Mercredi 21 Octobre 2020

Gérald Rossi

Ruthy Scetbon propose à Paris son premier spectacle, Perte. L’aventure d’une femme de ménage qui nettoie la scène du théâtre et découvre que le public est dans la salle… C’est bien vu, drôle, et poétique.

D’abord, elle ne se doute de rien. Comme chaque soir, quand les comédiens sont rentrés chez eux, et que le public est lui aussi parti rejoindre ses pénates, la jeune femme entame sa mission. Celle de nettoyer la scène. Sauf que, cette fois, elle découvre que le public n’est pas parti, qu’il est dans la salle et qu’il la regarde. De quoi en effrayer plus d’un/une. Mais pas quand il s’agit d’une clowne. Au contraire.

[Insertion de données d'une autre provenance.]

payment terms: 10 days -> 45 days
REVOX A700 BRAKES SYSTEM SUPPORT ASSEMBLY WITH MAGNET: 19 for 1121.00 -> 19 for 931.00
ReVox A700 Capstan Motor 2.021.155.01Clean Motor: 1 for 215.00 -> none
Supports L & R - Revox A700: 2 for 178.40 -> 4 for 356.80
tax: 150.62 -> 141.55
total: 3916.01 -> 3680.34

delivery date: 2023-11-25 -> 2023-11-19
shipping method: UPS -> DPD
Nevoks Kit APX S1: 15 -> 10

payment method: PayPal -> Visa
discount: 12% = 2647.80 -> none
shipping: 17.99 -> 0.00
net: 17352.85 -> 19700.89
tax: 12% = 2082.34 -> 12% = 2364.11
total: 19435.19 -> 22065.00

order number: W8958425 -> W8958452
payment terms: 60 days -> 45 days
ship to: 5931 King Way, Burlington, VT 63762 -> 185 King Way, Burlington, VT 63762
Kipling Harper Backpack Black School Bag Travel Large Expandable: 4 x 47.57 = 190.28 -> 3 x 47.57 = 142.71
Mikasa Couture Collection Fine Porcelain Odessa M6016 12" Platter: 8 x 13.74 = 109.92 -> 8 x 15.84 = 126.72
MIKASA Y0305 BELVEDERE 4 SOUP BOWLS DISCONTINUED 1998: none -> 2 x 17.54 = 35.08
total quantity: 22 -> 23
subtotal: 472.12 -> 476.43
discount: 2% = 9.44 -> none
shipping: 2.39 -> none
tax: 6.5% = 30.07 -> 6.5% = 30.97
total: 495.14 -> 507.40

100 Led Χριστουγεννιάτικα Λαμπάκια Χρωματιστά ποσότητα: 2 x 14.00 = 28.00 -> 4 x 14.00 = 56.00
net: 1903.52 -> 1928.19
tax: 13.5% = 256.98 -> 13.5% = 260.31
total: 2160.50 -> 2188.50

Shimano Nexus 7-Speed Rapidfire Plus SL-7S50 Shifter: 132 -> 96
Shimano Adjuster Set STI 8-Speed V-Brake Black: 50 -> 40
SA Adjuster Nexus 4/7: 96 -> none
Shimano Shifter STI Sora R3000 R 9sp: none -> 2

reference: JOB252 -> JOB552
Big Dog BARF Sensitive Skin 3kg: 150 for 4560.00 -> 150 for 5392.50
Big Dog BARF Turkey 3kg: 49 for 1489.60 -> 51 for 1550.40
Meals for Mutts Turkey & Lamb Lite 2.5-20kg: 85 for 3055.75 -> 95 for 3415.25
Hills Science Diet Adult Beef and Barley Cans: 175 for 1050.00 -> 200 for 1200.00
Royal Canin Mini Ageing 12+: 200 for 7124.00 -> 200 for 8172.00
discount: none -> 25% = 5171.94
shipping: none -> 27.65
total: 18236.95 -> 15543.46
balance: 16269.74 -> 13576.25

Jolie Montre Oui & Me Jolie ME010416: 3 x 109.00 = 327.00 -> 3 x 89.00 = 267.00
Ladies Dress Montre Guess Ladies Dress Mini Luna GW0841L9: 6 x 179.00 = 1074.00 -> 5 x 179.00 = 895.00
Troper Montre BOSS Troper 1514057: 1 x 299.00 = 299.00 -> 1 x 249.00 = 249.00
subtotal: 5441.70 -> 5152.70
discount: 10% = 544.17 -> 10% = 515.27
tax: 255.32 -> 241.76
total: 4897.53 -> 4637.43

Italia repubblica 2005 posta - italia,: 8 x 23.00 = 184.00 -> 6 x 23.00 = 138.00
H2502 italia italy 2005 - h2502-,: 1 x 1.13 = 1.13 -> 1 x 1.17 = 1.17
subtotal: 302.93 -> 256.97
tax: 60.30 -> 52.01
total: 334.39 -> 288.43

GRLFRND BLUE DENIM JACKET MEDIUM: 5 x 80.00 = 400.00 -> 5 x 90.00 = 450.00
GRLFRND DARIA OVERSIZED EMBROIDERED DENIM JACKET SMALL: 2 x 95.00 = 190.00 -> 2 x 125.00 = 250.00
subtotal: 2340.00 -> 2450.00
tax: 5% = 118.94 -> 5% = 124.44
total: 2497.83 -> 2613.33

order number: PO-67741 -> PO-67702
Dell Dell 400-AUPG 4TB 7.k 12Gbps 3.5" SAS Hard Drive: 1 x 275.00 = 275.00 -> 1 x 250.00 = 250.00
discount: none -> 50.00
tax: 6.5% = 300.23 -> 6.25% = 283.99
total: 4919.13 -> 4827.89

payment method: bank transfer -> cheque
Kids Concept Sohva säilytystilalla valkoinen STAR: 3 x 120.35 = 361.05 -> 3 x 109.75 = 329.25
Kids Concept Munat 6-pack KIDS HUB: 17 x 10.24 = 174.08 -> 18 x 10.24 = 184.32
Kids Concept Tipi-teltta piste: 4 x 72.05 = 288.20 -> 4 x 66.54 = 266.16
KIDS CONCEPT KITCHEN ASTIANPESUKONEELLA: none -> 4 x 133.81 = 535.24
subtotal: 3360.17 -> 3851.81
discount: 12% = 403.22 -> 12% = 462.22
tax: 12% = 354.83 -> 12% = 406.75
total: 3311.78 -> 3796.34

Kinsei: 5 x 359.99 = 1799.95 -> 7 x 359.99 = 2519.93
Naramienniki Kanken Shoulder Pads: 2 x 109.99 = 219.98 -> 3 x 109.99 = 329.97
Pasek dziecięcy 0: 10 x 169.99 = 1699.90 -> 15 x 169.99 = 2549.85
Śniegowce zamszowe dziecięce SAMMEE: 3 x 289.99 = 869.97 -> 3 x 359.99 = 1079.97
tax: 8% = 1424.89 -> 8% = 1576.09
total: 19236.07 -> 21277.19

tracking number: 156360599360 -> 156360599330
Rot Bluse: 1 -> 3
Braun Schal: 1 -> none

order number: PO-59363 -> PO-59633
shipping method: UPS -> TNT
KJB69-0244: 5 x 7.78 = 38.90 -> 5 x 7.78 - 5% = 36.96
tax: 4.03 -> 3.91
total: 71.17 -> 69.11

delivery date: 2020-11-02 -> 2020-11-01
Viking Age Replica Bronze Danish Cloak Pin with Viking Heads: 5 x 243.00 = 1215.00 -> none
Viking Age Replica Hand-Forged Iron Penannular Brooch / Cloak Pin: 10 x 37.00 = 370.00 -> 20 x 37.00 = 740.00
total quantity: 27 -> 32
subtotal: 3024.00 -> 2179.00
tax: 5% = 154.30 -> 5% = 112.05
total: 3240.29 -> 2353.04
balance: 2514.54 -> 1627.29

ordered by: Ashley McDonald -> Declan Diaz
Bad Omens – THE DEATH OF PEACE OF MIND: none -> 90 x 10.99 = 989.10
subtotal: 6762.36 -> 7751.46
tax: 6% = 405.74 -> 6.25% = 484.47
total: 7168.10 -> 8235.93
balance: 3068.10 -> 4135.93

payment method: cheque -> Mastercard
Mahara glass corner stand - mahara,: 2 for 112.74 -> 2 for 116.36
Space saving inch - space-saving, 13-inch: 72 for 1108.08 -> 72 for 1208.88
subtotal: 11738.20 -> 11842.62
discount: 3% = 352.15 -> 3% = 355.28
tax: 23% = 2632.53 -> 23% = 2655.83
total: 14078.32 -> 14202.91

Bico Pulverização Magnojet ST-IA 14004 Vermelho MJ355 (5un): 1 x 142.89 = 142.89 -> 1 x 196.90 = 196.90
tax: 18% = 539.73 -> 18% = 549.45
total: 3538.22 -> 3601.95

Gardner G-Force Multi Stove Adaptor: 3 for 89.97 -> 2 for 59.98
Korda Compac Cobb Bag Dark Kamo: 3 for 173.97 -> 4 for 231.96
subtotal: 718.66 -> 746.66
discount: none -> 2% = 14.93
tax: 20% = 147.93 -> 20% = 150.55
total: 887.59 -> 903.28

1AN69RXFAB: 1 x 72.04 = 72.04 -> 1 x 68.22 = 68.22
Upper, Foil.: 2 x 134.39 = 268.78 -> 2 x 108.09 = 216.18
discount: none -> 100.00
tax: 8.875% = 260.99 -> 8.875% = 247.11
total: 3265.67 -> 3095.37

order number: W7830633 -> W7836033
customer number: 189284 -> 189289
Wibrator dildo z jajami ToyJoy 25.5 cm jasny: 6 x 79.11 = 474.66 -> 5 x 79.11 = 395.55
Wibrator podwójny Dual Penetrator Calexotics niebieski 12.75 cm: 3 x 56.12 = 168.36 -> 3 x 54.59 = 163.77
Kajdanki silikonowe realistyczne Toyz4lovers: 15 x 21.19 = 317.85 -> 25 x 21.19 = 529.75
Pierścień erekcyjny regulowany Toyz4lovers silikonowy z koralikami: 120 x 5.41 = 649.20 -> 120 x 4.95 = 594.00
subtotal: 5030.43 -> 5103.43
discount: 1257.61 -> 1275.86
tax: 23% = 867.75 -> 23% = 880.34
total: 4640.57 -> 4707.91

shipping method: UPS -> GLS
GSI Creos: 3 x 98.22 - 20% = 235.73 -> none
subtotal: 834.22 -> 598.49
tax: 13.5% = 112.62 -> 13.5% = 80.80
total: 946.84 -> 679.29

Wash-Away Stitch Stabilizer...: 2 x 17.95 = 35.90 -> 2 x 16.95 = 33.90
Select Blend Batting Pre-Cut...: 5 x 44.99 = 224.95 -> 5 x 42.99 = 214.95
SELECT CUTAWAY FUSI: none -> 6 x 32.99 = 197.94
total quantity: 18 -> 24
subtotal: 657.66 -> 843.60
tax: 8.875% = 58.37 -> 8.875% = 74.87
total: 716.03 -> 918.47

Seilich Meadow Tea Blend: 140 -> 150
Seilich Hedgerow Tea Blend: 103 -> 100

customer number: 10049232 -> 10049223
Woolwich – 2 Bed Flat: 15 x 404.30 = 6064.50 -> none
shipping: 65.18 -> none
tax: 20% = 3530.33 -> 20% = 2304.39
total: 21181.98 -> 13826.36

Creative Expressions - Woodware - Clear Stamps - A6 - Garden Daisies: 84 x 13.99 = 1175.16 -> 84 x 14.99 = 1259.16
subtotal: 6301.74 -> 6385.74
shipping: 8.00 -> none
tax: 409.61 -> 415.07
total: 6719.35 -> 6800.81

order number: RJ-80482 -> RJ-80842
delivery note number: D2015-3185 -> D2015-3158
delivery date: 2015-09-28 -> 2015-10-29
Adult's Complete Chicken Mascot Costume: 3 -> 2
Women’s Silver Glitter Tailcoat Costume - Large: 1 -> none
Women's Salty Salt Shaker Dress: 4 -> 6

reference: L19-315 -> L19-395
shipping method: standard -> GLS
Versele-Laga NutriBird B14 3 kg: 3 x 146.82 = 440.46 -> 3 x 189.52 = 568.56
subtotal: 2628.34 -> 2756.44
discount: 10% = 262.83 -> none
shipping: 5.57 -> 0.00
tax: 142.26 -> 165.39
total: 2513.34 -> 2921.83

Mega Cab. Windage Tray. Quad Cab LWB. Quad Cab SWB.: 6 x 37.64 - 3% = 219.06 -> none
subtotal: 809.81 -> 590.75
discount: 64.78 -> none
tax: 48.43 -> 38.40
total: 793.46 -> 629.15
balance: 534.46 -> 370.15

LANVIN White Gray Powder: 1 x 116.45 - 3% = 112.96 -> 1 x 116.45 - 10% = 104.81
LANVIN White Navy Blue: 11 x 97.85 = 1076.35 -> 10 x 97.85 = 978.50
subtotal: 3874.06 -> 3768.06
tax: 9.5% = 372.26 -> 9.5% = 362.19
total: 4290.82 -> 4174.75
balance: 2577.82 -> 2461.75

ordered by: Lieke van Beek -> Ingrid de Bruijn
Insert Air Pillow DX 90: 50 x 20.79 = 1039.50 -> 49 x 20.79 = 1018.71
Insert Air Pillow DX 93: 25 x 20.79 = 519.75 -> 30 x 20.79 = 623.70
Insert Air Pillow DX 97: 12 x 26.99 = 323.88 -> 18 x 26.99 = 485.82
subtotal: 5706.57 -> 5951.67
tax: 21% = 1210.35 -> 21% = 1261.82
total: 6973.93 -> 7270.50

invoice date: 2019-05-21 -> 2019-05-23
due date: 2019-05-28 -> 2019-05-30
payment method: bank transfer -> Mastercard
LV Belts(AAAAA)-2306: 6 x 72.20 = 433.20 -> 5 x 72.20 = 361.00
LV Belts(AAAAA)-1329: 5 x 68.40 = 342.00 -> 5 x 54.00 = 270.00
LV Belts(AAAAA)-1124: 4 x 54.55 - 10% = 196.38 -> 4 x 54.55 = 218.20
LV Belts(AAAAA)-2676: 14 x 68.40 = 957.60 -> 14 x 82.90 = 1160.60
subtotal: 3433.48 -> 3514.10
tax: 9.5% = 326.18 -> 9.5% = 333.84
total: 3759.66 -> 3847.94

D’abord avec peu de mots, des regards timides, des gestes esquissés, la femme de ménage entame un ballet avec son balai et un dialogue avec le public. Ce spectacle réjouissant, qui se déroule dans la toute nouvelle petite salle de la Scala, à Paris, avait une histoire avant de débuter, à l’heure de la réouverture des théâtres (malmenés par la crise sanitaire). Car la jeune clowne Ruthy Scetbon, afin de payer ses cours de la célèbre école Jacques Lecocq, a travaillé comme ouvreuse dans cette même Scala. Ce qu’elle évoque d’ailleurs dans Perte, écrit avec Mitch Riley, qui en assure aussi la mise en scène.

La vie rêvée des objets

Prenant petit à petit de l’assurance, la jeune femme au nez rouge entreprend de détailler comment elle procède, chorégraphie les mouvements de son grand balai, échafaude une théorie sur la poussière qu’elle expertise, tout comme elle imagine la vie passée des objets trouvés dans la salle. Et voilà des manteaux, une chaussure et même une jupe à paillettes dorées ayant appartenu à une danseuse.

Et le récit bifurque encore. Que sont devenus les propriétaires de ces objets délaissés ? Sont-ils morts ? Les ont-ils oubliés ? Avec autant d’humour que de poésie, Ruthy Scetbon campe ce personnage imprévu à qui il appartient de mettre ensuite la scène en veille, chaque soir, stoppant tous les rêves en branchant la Servante. Laquelle restera seul point de lumière jusqu’au lendemain. C’est touchant et c’est aussi très drôle, les fous rires qui se déclenchent certains soirs en témoignent.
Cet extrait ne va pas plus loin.